La obesidad fabricada mediante pésimos e indiscriminados hábitos de consumo amenaza con convertirse en una voraz pandemia que, sobre todo, compromete desde temprano la salud infantil e hipoteca en el futuro la expectativa de vida.
Médicos en todos los países, ricos y pobres, donde esa plaga de disparatadas costumbres se ha entronizado de la mano del comercio especulativo de comida chatarra, no cesan de emitir gritos de alarma. Un alto funcionario de la salud estadounidense ha declarado que «actualmente es el más grave problema de salud pública» porque «mata tantos ciudadanos como el cáncer, el sida y los accidentes juntos».
Ante tanta evidencia abrumadora, de la que es difícil sustraerse, hace unos días hasta la señora Michelle Obama presentó a todo trapo y mucha publicidad un plan para combatir la obesidad infantil. Con tantas promesas electorales quebradas al cabo de un año de mandato —ni la evacuación de tropas de Iraq, el cierre de la prisión en la base norteamericana en Guantánamo, la reforma del seguro médico y la salida de la crisis económica— en medio de un dramático descenso de aceptación popular, los residentes de la mansión de la avenida Pensilvania buscan con avidez alguna causa para relanzamiento o relavado de imagen. Preocuparse por la obesidad viene como anillo al dedo.
Pero así como las reglas del sistema con su dominante complejo militar industrial devoraron aquellas aparentes buenas intenciones del flamante prematuro Premio Nobel, las pautas del mercado capitalista pueden conseguir que naufrague el plan de la primera dama, a juzgar por el sesgo que tomó recientemente en Nueva York una campaña de idéntico tono y menor alcance.

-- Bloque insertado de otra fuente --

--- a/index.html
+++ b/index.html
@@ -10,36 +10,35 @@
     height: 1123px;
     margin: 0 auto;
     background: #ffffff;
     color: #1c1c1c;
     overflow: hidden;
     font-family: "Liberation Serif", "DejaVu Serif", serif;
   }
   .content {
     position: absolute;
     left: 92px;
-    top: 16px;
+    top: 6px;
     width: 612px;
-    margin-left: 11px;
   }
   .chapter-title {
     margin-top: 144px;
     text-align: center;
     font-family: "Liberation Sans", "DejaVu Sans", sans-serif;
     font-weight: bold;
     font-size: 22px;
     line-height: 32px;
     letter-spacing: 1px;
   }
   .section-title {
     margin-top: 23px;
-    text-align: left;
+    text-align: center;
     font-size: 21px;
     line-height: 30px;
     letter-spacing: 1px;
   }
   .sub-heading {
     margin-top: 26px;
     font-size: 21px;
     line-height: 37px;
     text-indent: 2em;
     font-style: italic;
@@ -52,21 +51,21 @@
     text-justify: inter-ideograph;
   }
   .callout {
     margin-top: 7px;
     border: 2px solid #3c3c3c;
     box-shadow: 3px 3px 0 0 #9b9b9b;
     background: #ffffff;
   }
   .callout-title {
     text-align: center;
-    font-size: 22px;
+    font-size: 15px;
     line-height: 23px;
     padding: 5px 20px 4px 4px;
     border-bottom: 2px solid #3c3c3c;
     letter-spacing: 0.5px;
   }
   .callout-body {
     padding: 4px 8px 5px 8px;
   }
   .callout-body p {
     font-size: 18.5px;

La municipalidad de esa urbe la había emprendido contra el dañino consumo excesivo de refrescos de soda azucarado, y para ello desplegó vallas en las concurridas estaciones de los trenes subterráneos. Sin siquiera pestañear, una institución que funge de lobby de presión, financiada por corporaciones del sector alimenticio, el Centro para la Libertad de los Consumidores, reaccionó con una contrapropaganda que situaba a los refrescos altamente azucarados al nivel de «bebida nacional», casi un emblema patriótico.
Y fueron tan lejos, que echaron mano a George Orwell en su anticipador libro 1984, escrito en 1948, pero tomando el rábano por las hojas, despojándole de sus esencias, con tal de desacreditar el papel regulador del Estado, cualquiera que sea el sistema social, que es bandera sagrada del neoliberalismo.
Durante mi estancia en Nueva York presencié el saboteado empeño de escuelas por cambiar las ofertas de almuerzos basura en venta, o aportados por padres, provenientes de esas famosas firmas, convertidas en mitos envenenados por ilusos y desprevenidos en busca del elusivo «sueño americano». El interés por las ganancias terminó prevaleciendo.
El neoliberalismo, o lo que es lo mismo, el capitalismo feroz y depredador, lo mismo favorece cuantiosas muertes y daños en una guerra para vender armas que mantiene a plenitud una industria de gordos, aunque a mediano plazo eleve los costos de la salud pública y acorte la esperanza de vida.